Mumbai:  In spite of opening up of the construction sector and workers returning in droves back to Mumbai, work on the construction sector seems sluggish and is yet to take off.

“Work has resumed in only about 40 per cent of the total 4205 projects in the Mumbai Metropolitan Region (MMR). Within this 40 per cent of projects, work has resumed in full swing in only about 10 per cent of the projects,” Pankaj Kapoor, managing director of Liases Foras, a data analytics non-broking real estate firm told thenews21.com. 

Kapoor argues that this slow pace of work has to do with the lack of liquidity in the construction sector due to the crashing of sales due to Covid pandemic, rather than the shortage of workers.

“Even if the workers were to return, how many builders could afford to get them back? To resume work, payments have to be made to contractors and cash flows are dependent on the progress of construction made. Cash flows are stressed with sales not taking place and outstandings from mortgages are not being disbursed,” says Kapoor.  

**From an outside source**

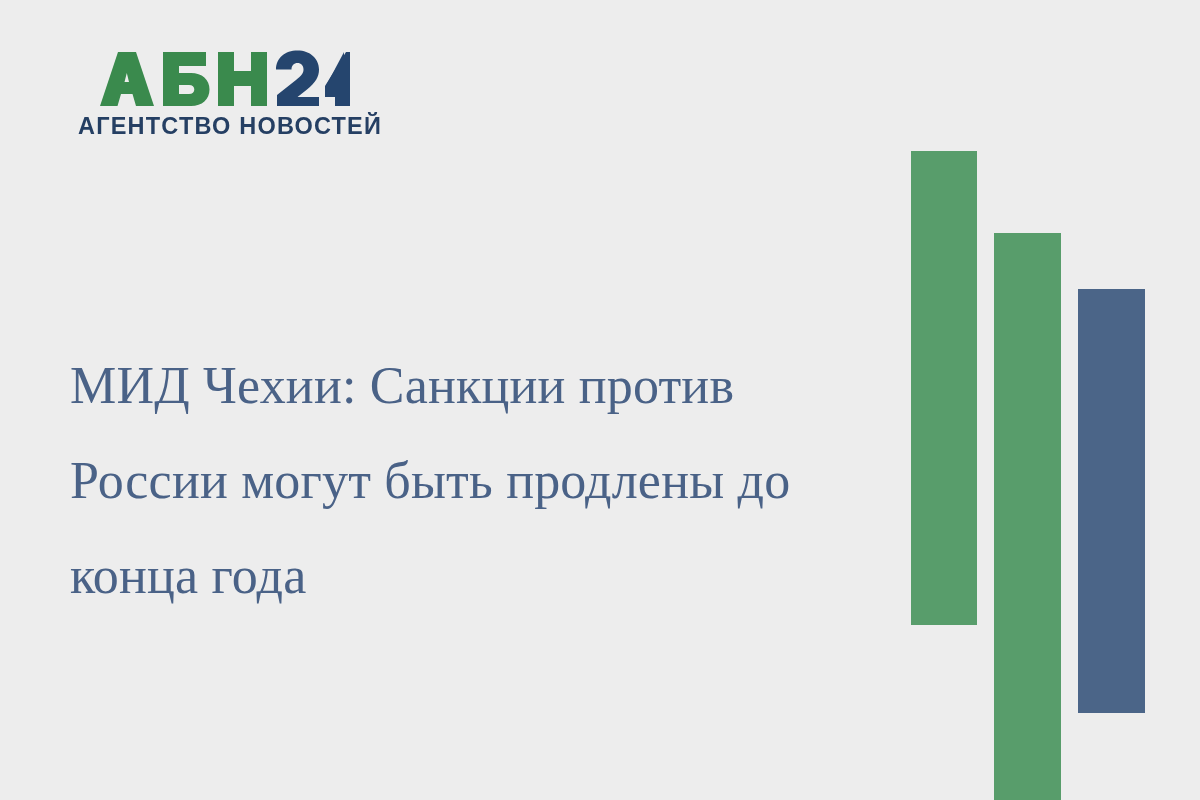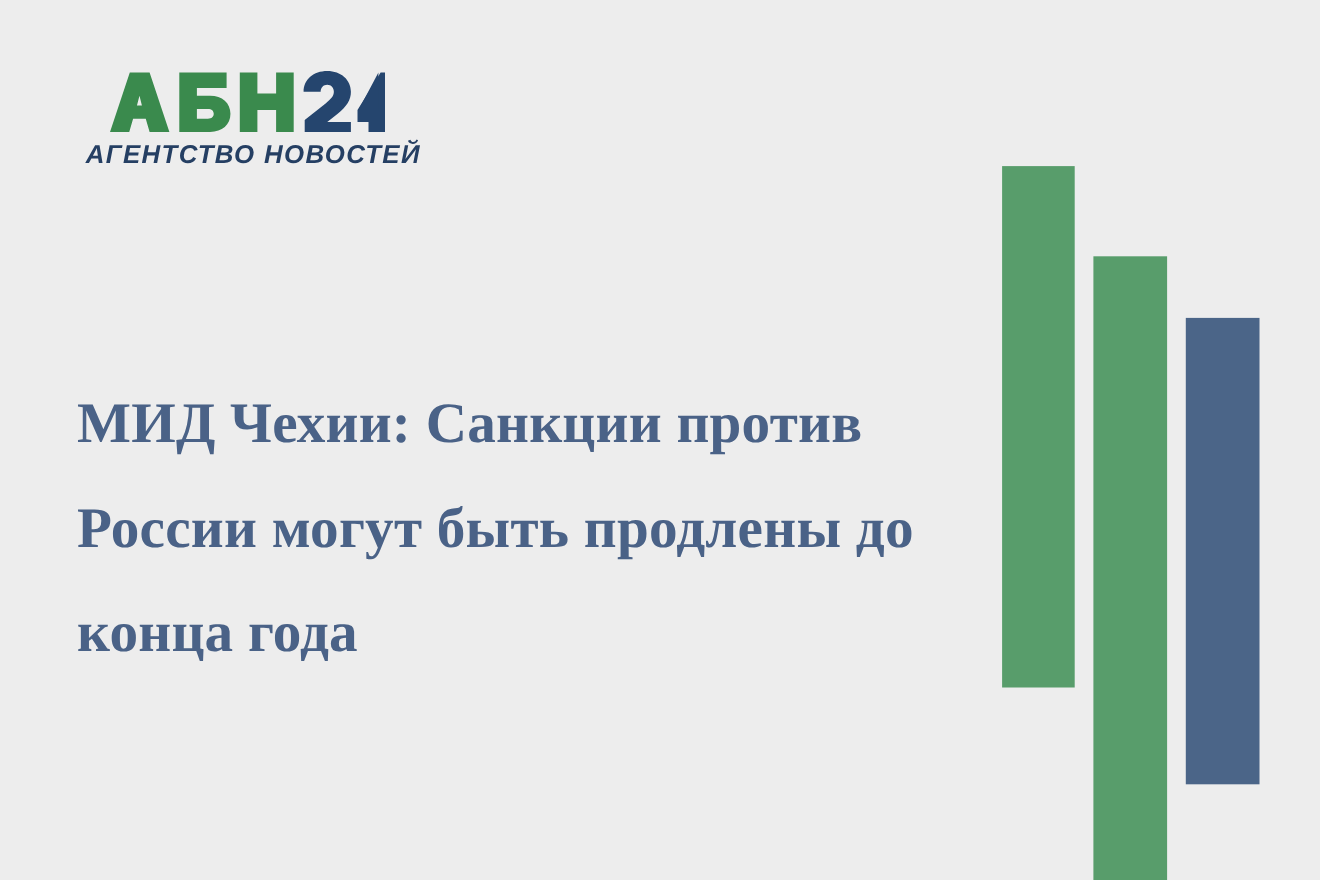"АГЕНТСТВО НОВОСТЕЙ" #logo { font-style: italic -> none; top: 62px -> 48px }
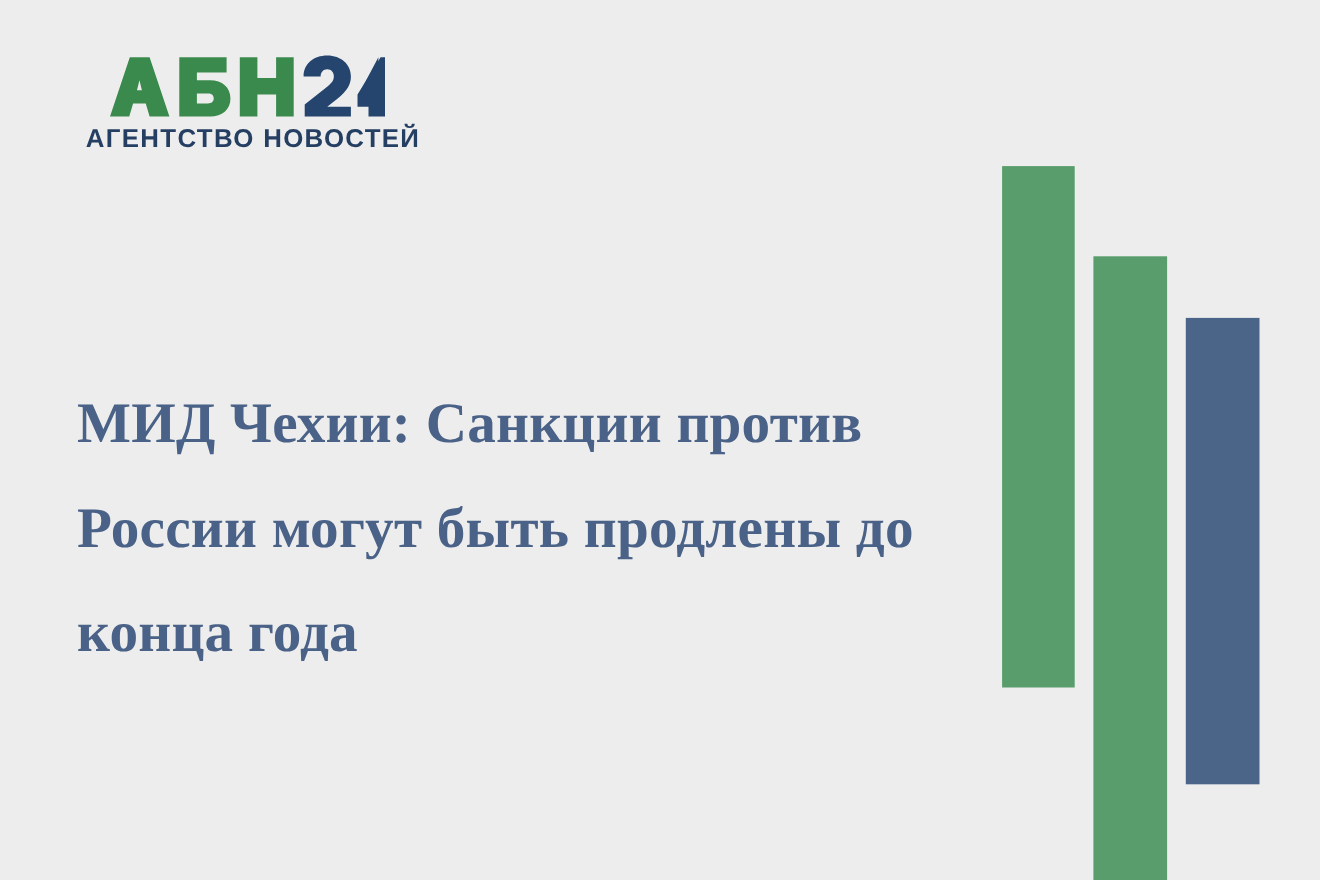"МИД Чехии: Санкции против России" #headline { font-weight: 700 -> 400 }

Also Read: Construction workers to strike to protest on August 24 demanding Covid aid

According to first-quarter results from April – June 2020 in the MMR region, Liases Foras found that sales have plummeted by 62 per cent in MMR in the first-quarter results as compared to the Q1 results of last year. The MMR region saw sales of just 6396 housing units in Q1 this year as compared to the 17,151 housing units sold in Q1 of 2019-20. This was despite 44 per cent of projects offering discounted schemes like cash discounts, GST and car parking waivers, gold coins, modular kitchens, air conditioners, television sets etc

Kapoor estimates that recovery of the real estate market could take about a year, though the turnaround could start as early as during the Diwali festive season. “It should take about 12-18 months to restore the confidence of the market. This is because the sales were not very healthy even before the pandemic started,” he says.

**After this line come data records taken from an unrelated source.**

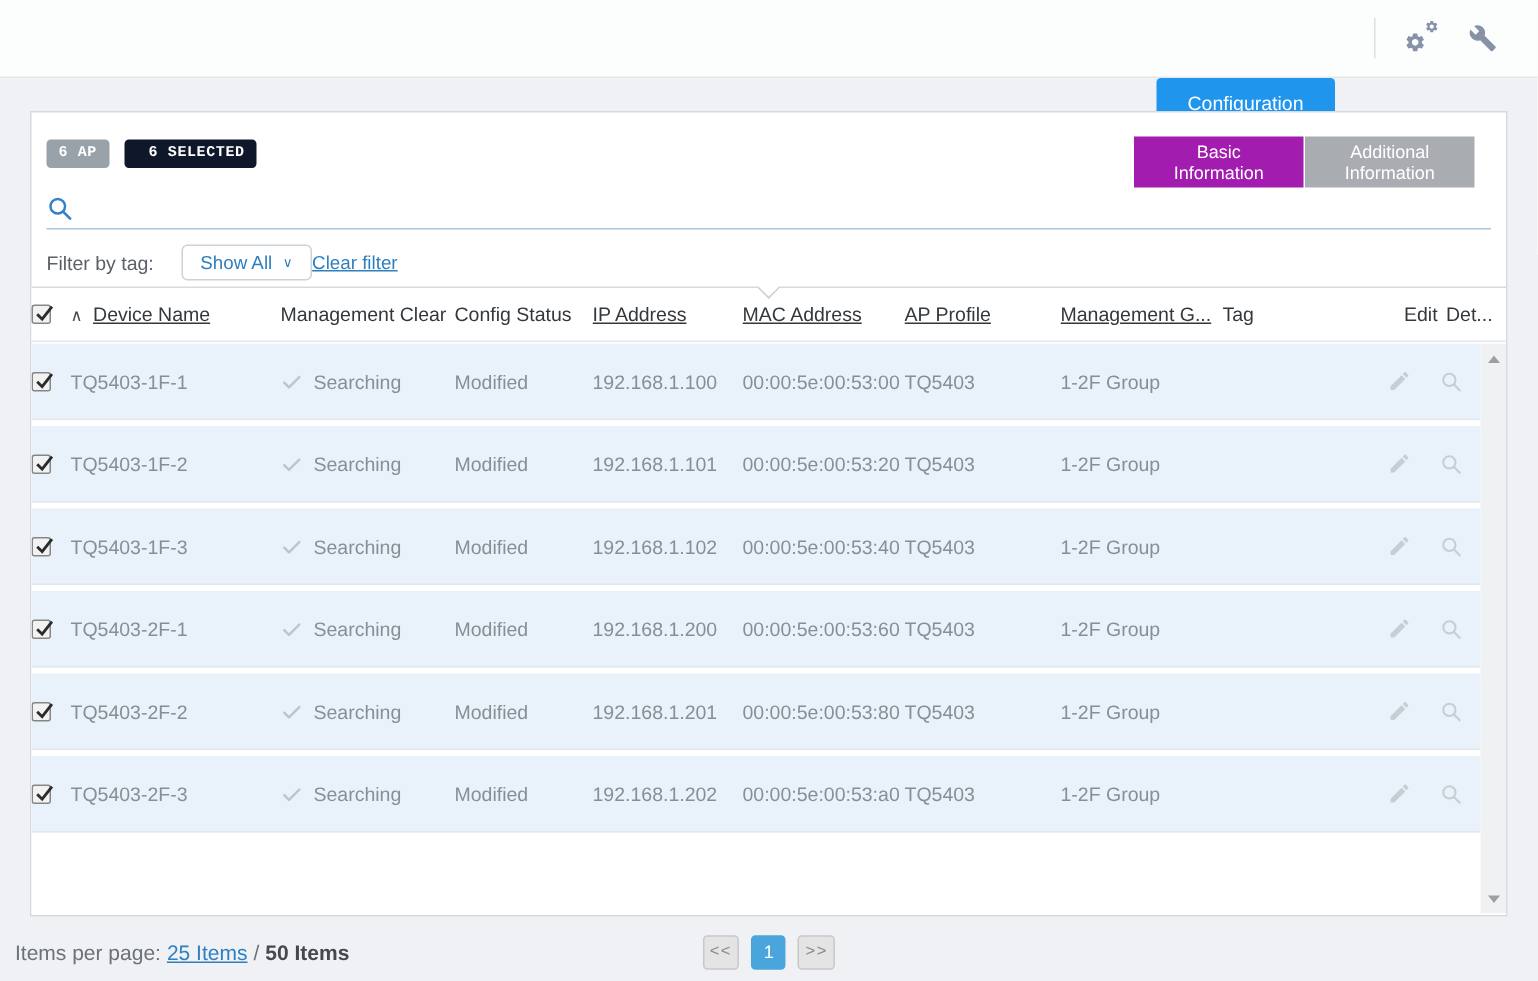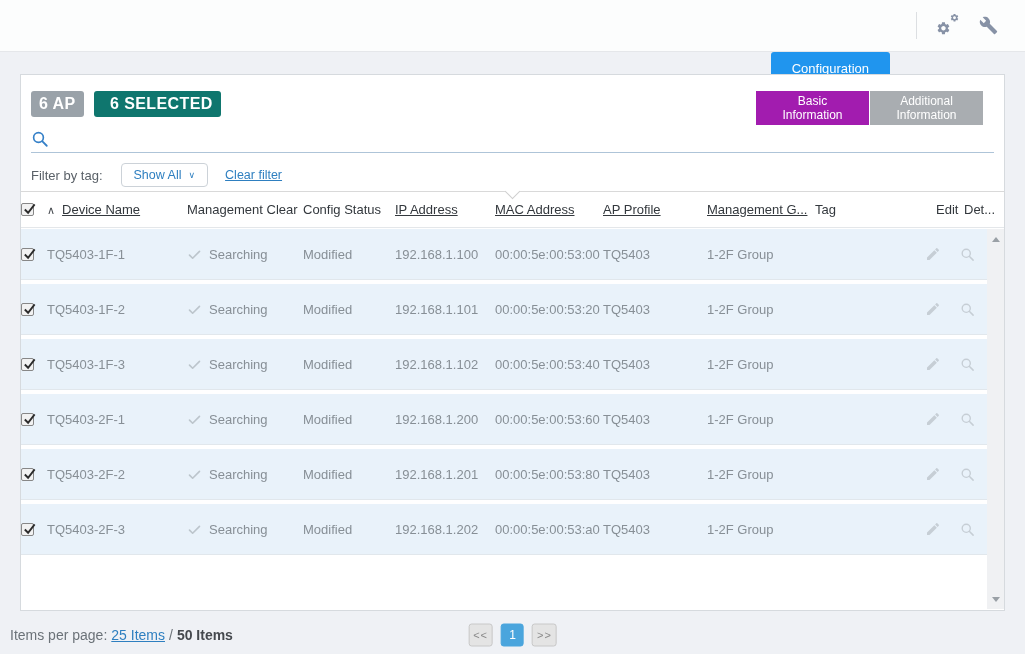"6 AP" .badge { font-family: none -> Liberation Mono, monospace; font-size: 16px -> 10px }
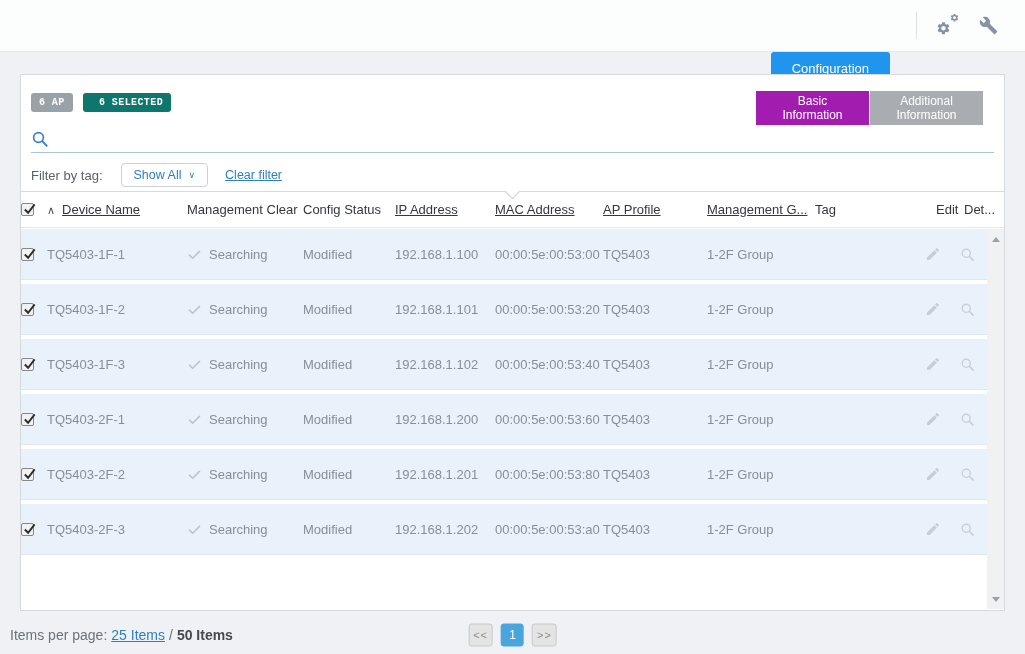"6 SELECTED" .badge.selected { background: #0f766e -> #0f172a }
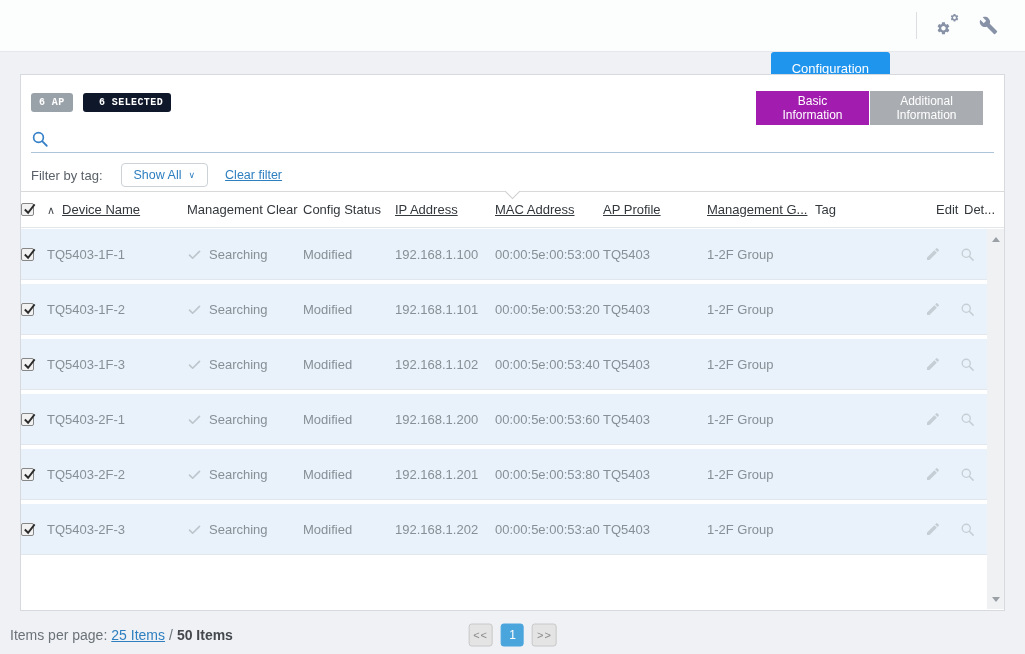"Clear filter" .clear-filter { margin-left: 17px -> none }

“Though the government did offer incentives on the supply side to builders, not many developers qualified to receive those benefits. It will take some measure on the supply sides from the government to restore the situation. Government hasn’t given any incentives to show the consumers, though the new tax regime did provide an exemption to those who invest in property. It could offer some incentives in stamp duty rates and in GST for consumers,” observes Kapoor. 

Mumbai continues to have an unsold inventory of 29,1211 housing units, which is a 2 per cent drop compared to the Q1 results last year, due to fewer new launches this year. A price correction of Rs 11,659 per sq.ft in Q1 as compared to the prevailing pre-Covid rate of Rs 12,729 psft in the first quarter of 19-20, has failed to enthuse the slagging market due to huge jobs cuts and economic losses due to pandemic.